Your goal =
Within the entries below, find each line containing the word "inline" and copy it.

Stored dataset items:

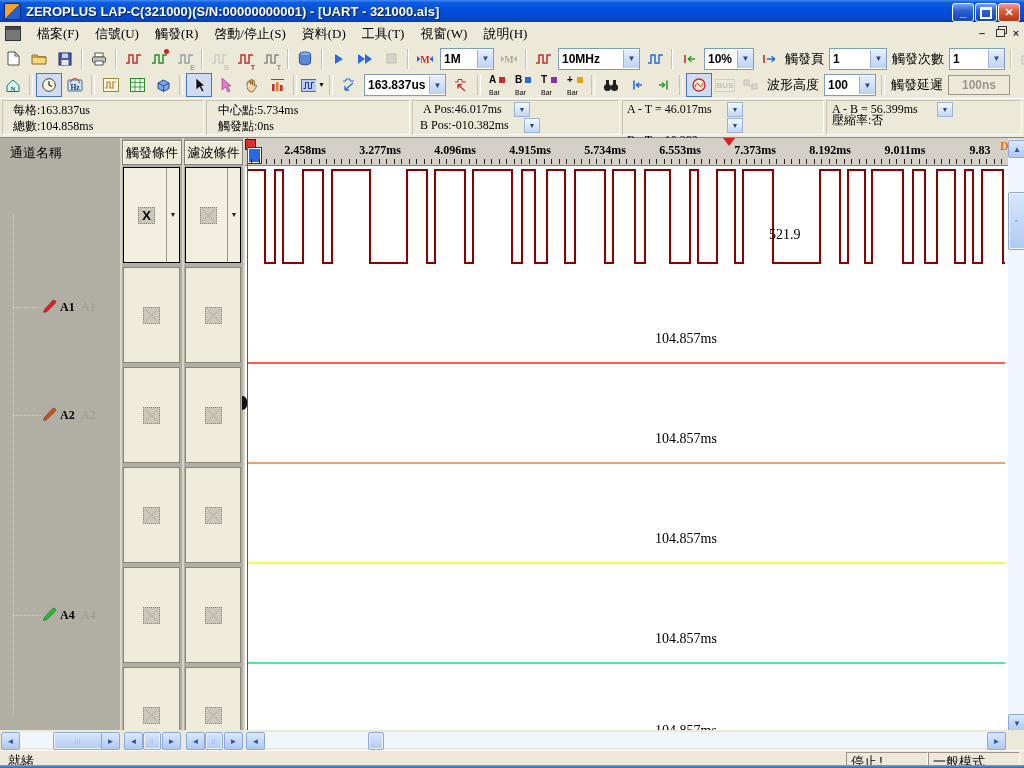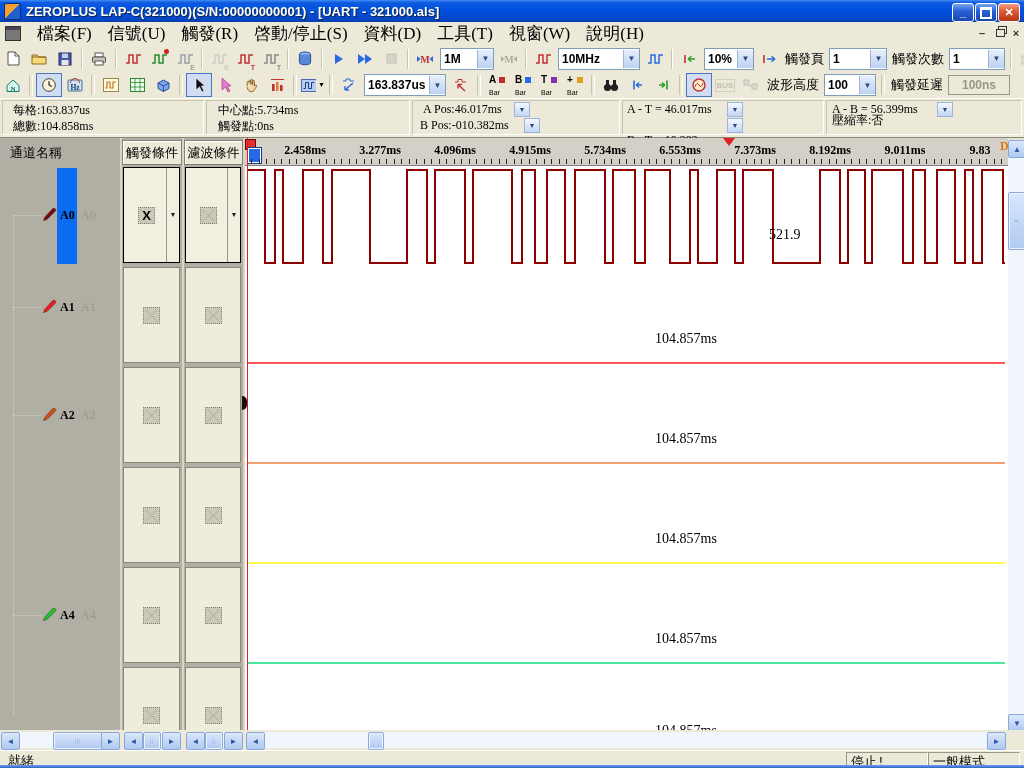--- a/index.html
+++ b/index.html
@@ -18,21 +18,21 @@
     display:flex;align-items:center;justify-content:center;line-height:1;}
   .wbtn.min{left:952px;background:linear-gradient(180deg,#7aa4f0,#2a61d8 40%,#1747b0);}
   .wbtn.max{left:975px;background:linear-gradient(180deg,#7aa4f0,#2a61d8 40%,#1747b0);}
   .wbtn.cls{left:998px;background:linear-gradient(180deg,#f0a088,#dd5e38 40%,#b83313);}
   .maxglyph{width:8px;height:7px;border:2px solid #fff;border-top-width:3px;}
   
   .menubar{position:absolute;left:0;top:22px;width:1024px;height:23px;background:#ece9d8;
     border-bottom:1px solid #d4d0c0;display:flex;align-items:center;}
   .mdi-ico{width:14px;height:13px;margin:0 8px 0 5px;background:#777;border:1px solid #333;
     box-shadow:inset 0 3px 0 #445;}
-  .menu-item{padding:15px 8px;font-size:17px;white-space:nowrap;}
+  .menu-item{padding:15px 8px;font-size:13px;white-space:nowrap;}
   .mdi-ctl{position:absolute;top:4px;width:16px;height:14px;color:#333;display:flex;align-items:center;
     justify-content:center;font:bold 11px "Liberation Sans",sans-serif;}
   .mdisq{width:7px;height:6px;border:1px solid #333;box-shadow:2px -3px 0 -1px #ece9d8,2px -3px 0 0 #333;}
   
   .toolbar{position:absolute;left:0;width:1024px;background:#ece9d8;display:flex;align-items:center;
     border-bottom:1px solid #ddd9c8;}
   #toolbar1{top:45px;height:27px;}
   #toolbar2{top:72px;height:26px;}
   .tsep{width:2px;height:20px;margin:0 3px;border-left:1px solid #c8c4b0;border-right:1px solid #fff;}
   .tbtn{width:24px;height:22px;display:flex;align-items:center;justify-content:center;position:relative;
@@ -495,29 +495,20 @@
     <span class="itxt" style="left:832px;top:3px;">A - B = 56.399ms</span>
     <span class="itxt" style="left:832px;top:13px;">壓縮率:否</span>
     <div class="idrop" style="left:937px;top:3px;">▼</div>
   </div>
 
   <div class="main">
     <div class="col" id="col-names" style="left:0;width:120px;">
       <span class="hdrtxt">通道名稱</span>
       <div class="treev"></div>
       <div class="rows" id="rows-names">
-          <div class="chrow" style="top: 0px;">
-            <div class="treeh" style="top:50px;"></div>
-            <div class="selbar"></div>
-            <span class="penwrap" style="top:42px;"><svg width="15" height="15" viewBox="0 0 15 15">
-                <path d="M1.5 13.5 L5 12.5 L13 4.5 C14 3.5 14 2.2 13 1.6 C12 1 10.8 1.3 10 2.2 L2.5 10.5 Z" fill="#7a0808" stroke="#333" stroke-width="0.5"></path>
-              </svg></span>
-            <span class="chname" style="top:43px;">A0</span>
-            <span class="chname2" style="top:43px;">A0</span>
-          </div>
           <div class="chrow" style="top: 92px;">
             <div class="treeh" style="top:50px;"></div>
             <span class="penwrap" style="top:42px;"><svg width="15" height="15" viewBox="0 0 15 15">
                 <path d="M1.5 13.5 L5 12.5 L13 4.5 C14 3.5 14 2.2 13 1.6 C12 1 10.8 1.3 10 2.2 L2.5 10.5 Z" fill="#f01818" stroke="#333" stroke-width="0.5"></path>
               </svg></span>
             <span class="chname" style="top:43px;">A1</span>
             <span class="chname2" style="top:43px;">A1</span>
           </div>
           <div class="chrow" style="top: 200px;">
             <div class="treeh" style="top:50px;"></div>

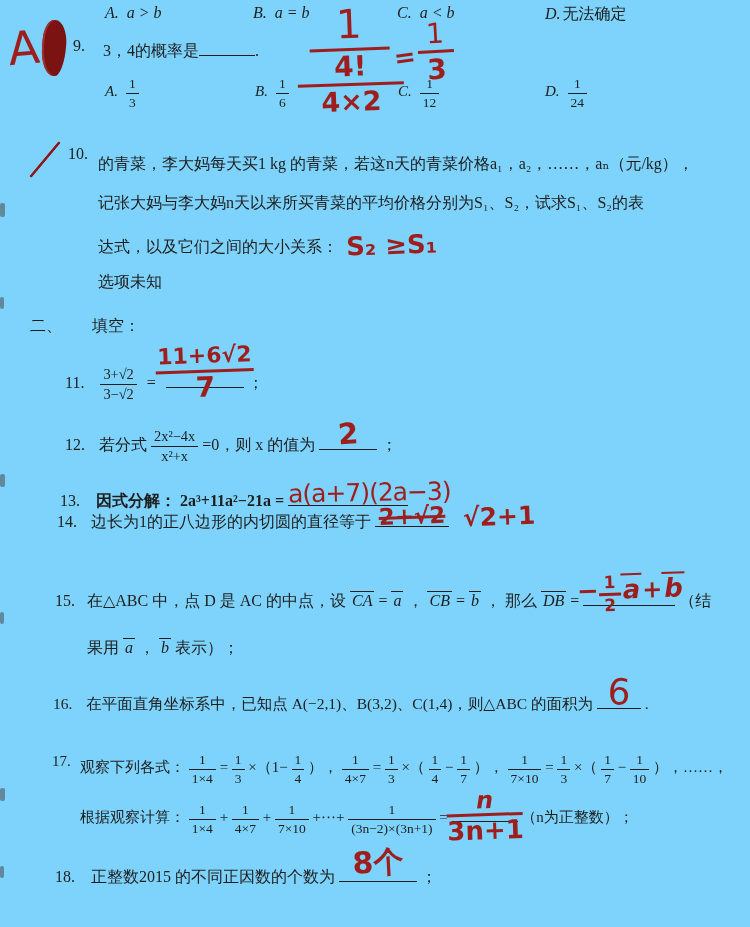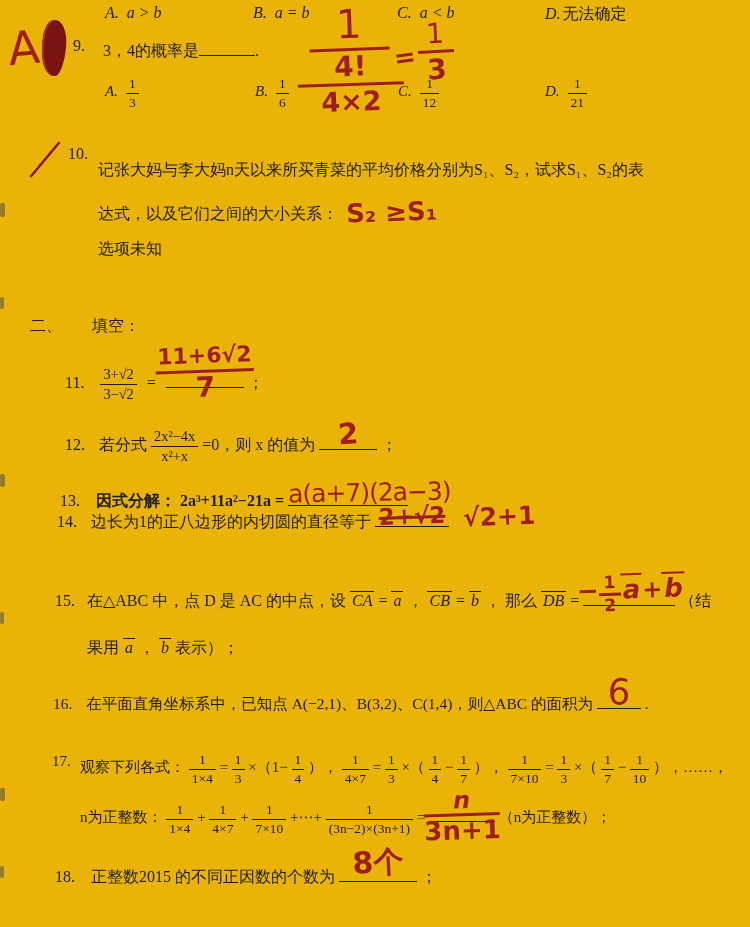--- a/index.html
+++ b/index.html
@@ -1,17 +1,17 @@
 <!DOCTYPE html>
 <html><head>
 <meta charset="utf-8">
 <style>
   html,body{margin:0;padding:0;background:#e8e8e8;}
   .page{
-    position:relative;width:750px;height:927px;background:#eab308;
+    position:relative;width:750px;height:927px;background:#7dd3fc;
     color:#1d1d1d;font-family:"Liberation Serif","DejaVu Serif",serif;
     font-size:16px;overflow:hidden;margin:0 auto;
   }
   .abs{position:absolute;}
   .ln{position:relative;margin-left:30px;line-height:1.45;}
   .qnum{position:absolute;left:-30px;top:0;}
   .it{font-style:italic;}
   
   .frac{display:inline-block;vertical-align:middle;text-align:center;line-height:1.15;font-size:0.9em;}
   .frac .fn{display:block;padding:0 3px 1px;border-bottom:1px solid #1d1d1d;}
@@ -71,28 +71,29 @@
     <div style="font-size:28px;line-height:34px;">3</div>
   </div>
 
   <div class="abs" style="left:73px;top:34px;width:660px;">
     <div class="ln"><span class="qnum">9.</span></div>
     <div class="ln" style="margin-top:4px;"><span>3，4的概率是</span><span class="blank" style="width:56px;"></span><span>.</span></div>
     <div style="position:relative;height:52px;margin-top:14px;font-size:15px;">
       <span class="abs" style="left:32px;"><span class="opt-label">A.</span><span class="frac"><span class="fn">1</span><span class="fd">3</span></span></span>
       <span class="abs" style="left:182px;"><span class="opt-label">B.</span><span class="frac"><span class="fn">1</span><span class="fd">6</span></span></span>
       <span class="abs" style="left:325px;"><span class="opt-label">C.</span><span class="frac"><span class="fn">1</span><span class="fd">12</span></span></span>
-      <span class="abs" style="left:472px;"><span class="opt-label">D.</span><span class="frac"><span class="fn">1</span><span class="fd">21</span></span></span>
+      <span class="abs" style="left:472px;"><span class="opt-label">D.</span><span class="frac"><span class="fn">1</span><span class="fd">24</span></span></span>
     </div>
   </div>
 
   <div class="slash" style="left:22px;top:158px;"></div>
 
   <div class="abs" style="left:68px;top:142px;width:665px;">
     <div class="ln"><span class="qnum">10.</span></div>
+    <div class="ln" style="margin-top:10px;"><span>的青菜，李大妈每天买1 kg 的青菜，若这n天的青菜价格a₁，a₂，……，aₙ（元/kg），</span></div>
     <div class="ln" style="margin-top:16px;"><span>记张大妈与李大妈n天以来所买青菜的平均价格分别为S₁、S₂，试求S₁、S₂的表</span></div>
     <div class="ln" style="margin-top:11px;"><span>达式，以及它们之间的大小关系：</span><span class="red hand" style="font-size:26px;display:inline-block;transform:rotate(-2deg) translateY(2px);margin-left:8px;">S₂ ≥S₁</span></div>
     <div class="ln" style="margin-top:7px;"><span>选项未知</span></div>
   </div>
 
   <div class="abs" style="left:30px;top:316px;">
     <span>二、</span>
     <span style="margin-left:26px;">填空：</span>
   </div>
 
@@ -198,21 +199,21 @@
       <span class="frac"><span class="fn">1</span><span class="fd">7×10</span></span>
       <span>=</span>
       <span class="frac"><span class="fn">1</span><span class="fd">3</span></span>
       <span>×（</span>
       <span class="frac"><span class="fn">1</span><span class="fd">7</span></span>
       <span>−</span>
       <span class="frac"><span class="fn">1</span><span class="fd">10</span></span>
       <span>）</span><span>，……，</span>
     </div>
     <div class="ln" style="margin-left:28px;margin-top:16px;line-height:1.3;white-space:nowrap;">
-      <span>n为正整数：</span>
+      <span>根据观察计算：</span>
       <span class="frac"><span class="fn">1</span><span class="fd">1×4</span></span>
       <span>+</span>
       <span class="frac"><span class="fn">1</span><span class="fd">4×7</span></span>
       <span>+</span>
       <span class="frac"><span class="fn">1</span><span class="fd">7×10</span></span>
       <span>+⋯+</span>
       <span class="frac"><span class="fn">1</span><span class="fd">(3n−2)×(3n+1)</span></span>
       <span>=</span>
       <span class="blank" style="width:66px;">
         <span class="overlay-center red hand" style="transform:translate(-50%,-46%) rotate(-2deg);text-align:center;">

Completed exercise =
   .frac{display:inline-block;vertical-align:middle;text-align:center;line-height:1.15;font-size:0.9em;}
     <div class="ln" style="margin-top:11px;"><span>达式，以及它们之间的大小关系：</span><span class="red hand" style="font-size:26px;display:inline-block;transform:rotate(-2deg) translateY(2px);margin-left:8px;">S₂ ≥S₁</span></div>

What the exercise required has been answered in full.